- Researchers studied the effects of a new weight loss intervention that helps regulate response to food cues.
- The intervention resulted in similar weight loss to existing treatment as well as less weight regain after treatment.
- The researchers say the new intervention could be used as an alternative weight loss treatment.
Although these interventions produce moderate weight loss results, people regain weight after their end. Maintaining weight loss is a major challenge for weight loss interventions.
The data behind the Behavioral Susceptibility Theory (BST) suggests that food and satiety responses are highly heritable and are shaped by environmental and individual factors, including Pavlovian and operant learning, memory, and diet-related neural changes.
A new intervention based on improving the management of food and satiety responses may help people maintain their weight loss.
In a recent study, researchers conducted a randomized clinical trial for a newly developed weight loss intervention called “Regulation of Cues” (ROC) that targets food response and satiety.
They found that ROC-based interventions can help people with high food responsiveness maintain weight loss.
“ROC forms internal cues to manage overeating rather than external management strategies, such as self-monitoring food intake,” study co-author Dr. Kerri Boutelleprofessor of pediatrics and psychiatry at the University of California, San Diego, said Medical News Today.
The study was published in the journal Nutrition, obesity and exercise.
For the study, the researchers recruited 271 adults with an average age of 47 and an average body mass index (BMI) of 34.6. A BMI of 25 to 30 is generally considered overweight, while a BMI of 30 or more indicates obesity.
Participants were divided into four groups: ROC, BWL, ROC combined with BWL (ROC+) and an active comparator group (AC).
The ROC consisted of four components: psychoeducation to increase awareness of the situations, thoughts, patterns, and environments that lead to overeating; experiential learning, coping skills and self-monitoring.

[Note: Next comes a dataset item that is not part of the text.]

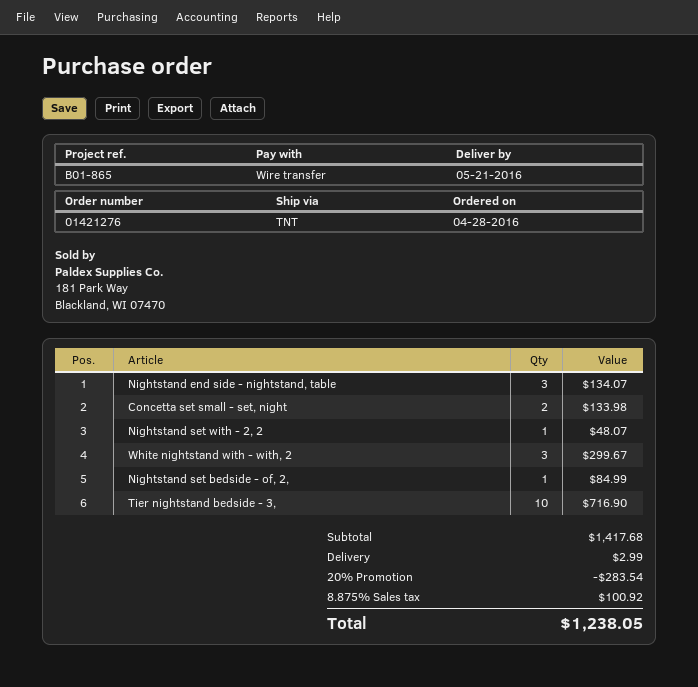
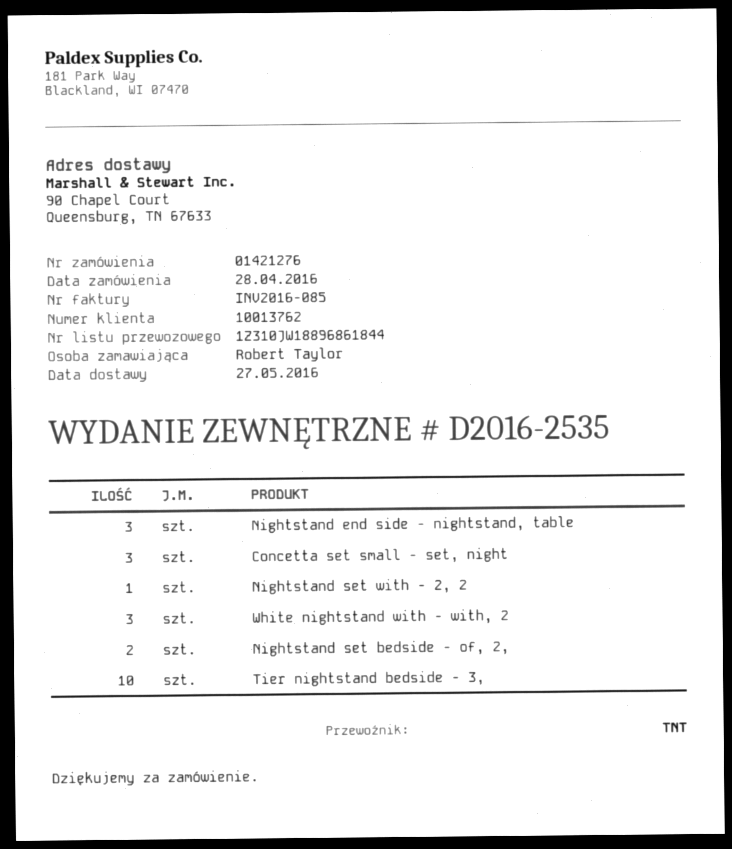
delivery date: 2016-05-21 -> 2016-05-27
Concetta set small - set, night: 2 -> 3
Nightstand set bedside - of, 2,: 1 -> 2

For example, participants learned to monitor hunger, cravings and satiety before being “exposed” to highly sought-after foods to practice their new knowledge and skills.
Participants in the BWL group were given individualized calorie goals and received behavior change recommendations, including:
- Meal planning
- Cognitive restructuring of relapse prevention skills
At the same time, the AC group received training in:
- food intake
- Stress as a risk factor for weight gain
- Mindfulness-Based Stress Reduction
- Sleep hygiene
- Time management
Each program was delivered through 26 group treatments of 90 minutes over a period of 12 months. All participants were also asked to get at least 150 minutes of moderate or vigorous physical activity per week and to take at least 10,000 steps per day.
The researchers followed the participants for 2 years, including the treatment period and the following year.
At the post-treatment assessment, people in the ROC, ROC+, and BWL groups experienced greater reductions in BMI than those in the AC group.
This was remarkable, the researchers wrote, because ROC did not involve calorie restriction.
The ROC+ group experienced the greatest reduction in body fat after treatment, followed by BWL, ROC, and then AC.
The researchers further noted that while the ROC+, BWL, and AC groups regained weight at mid-treatment, the weight of those in the ROC group stabilized from that point.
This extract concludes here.